Lunedì 7 settembre. Biglietto in mano mostrato con orgoglio: "Io ci sono per l'inizio dell'avventura". Le luci del Sant'Elia che invadono la città, si possono notare sin dal Poetto, meta di diversi sardi alle prese con gli ultimi giorni di ferie prima del ritorno alla solita routine. E' lunedì ma sembra domenica. Il motivo? Pare abbastanza scontato. Il Cagliari esordisce in campionato. Nel capoluogo isolano - così come in tutto l'hinterland - si respira profumo di calcio tra eccitazione ed emozione. E poco importa se si ripartirà dalla Serie B. E poco importa se è in arrivo il Crotone (e non una strisciata del nord). Ciò che conta veramente è il nostro Cagliari.

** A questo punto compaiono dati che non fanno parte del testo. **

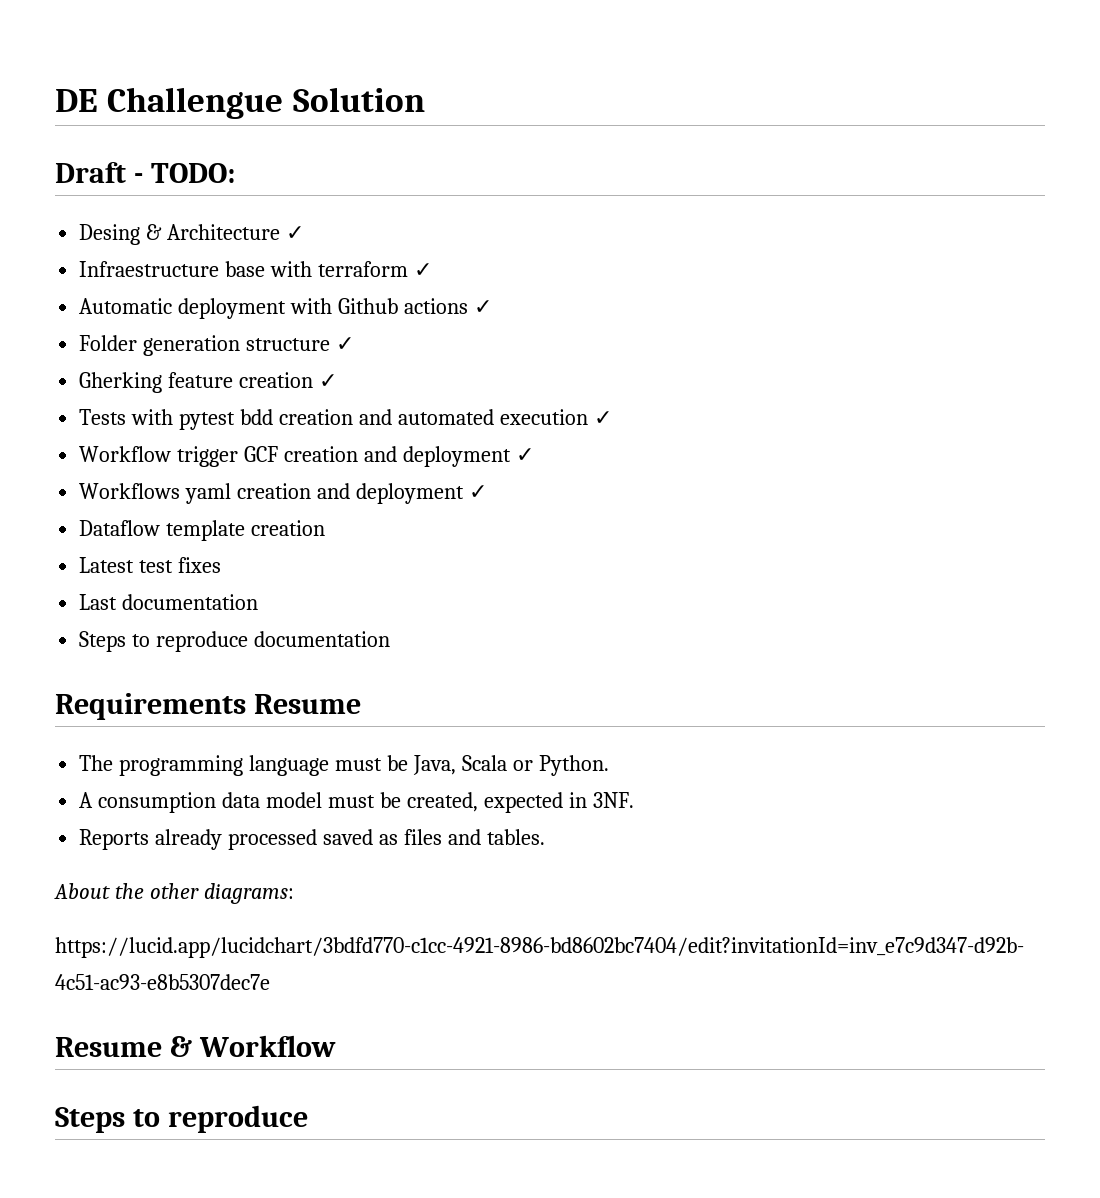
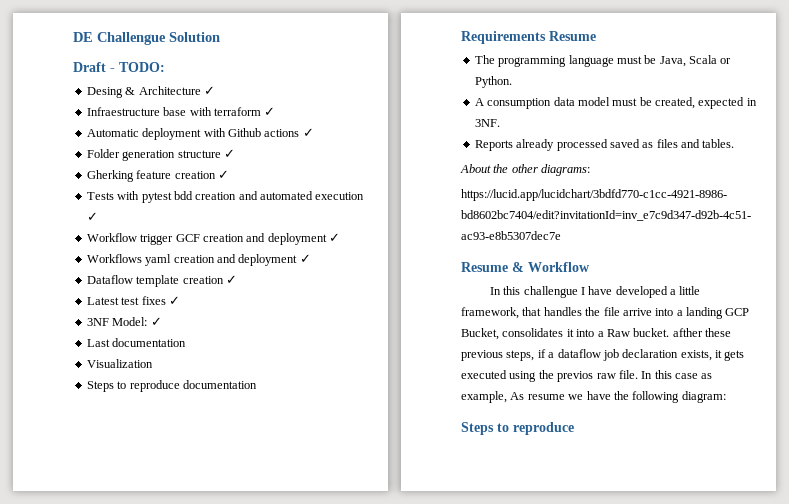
(326, 528) none -> [225,275,237,284] ✓
(222, 565) none -> [168,296,180,305] [86,317,162,326] ✓ // 3NF Model: ✓
(259, 602) none -> [86,359,153,368] // Visualization
(336, 1046) none -> [489,286,701,298] [461,307,750,319] [461,328,731,340] [461,349,745,361] [461,370,713,382] [461,391,726,403] // In this challengue I have developed a little framework, that handles the file arrive into a landing GCP Bucket, consolidates it into a Raw bucket. afther these previous steps, if a dataflow job declaration exists, it gets executed using the previos raw file. In this case as example, As resume we have the following diagram:

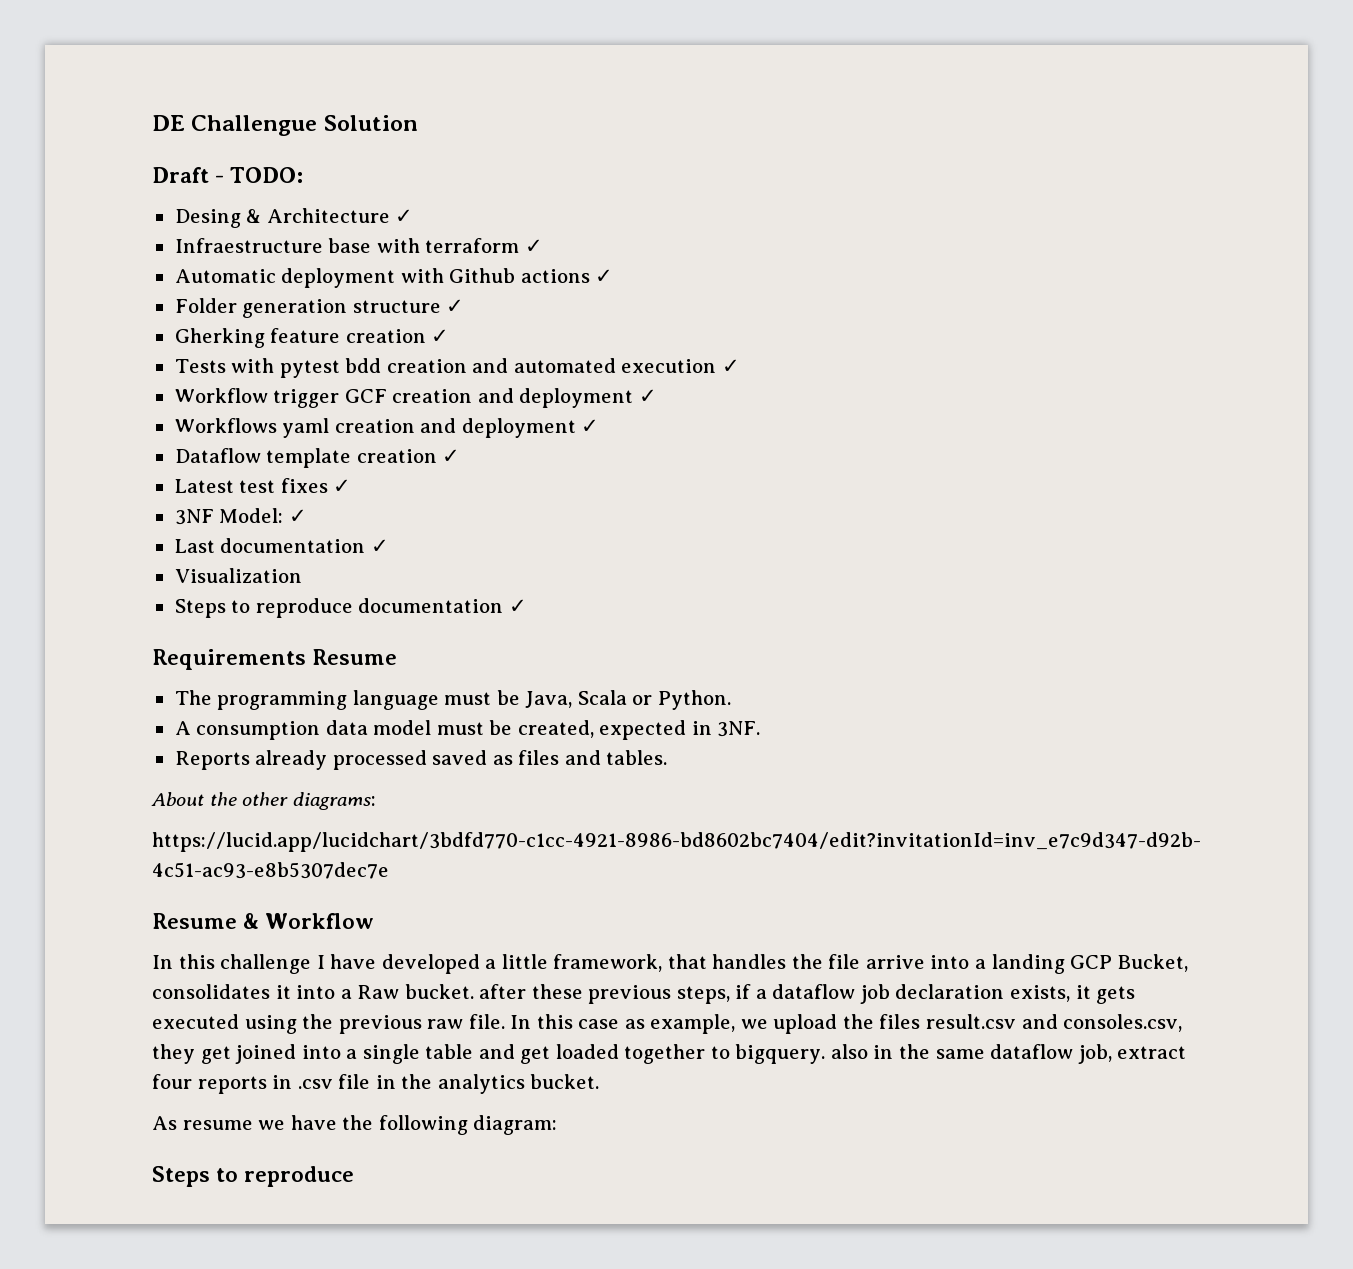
(187, 342) none -> [370,539,389,553] ✓
(257, 384) none -> [508,599,527,613] ✓
[523,286,578,298] challengue -> [220,954,312,974] challenge
[672,328,703,337] afther -> [479,984,527,999] after
[557,371,594,382] previos -> [338,1015,422,1034] previous
(507, 397) none -> [740,1014,1183,1034] [152,1044,1187,1064] [152,1074,600,1094] we upload the files result.csv and consoles.csv, they get joined into a single table and get loaded together to bigquery. also in the same dataflow job, extract four reports in .csv file in the analytics bucket. //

Il Sant'Elia è tutto esaurito, evento più unico che raro. L'attesa per questo esordio in Serie B è fin troppa, il suo inizio è già stato posticipato di due settimane a causa dello scandalo sulla compravendita delle partite. C'è da cancellare una stagione infernale. Si sogna un campionato da protagonisti. Le premesse ci sono tutte. Ora servono i fatti. Chi non è allo stadio si è già organizzato. In casa propria, da amici, al bar o in qualsiasi locale. In strada ci sono quei pochi che eliminerebbero il calcio dalla faccia della terra. Peccato per loro, non sanno cosa si perdono. 

Tramite i social network è possibile vivere la partita a 360°. Foto da ogni angolazione, curiosità e immagini dei propri beniamini. Le squadre si riscaldano nel terreno di gioco. Mezz'ora più tardi faranno il loro ingresso in campo in fila indiana. Alle 20:40 il calcio d'inizio. L'inizio della nostra avventura in Serie B ad undici anni di distanza dall'ultima esperienza. La partita è in mano nostra, ma non riusciamo a pungere in avanti. Alla mezz'ora di gioco ci pensa Farias a far esplodere il Sant'Elia. Nella ripresa arriverà anche il secondo gol, poi il terzo ed infine il quarto. Al triplice fischio dell'arbitro il boato. Un primo importante mattoncino verso la promozione è stato messo. La curva è sicura dell'esito finale di maggio e grida: "Serie A, Serie A, Serie A". E al diavolo la scaramanzia.

Questo è il calcio. Tre mesi fa la delusione per la retrocessione. Ora siamo qua, pronti a trascinare la squadra e a riprenderci ciò che ci spetta. Cosa? Naturalmente la Serie A.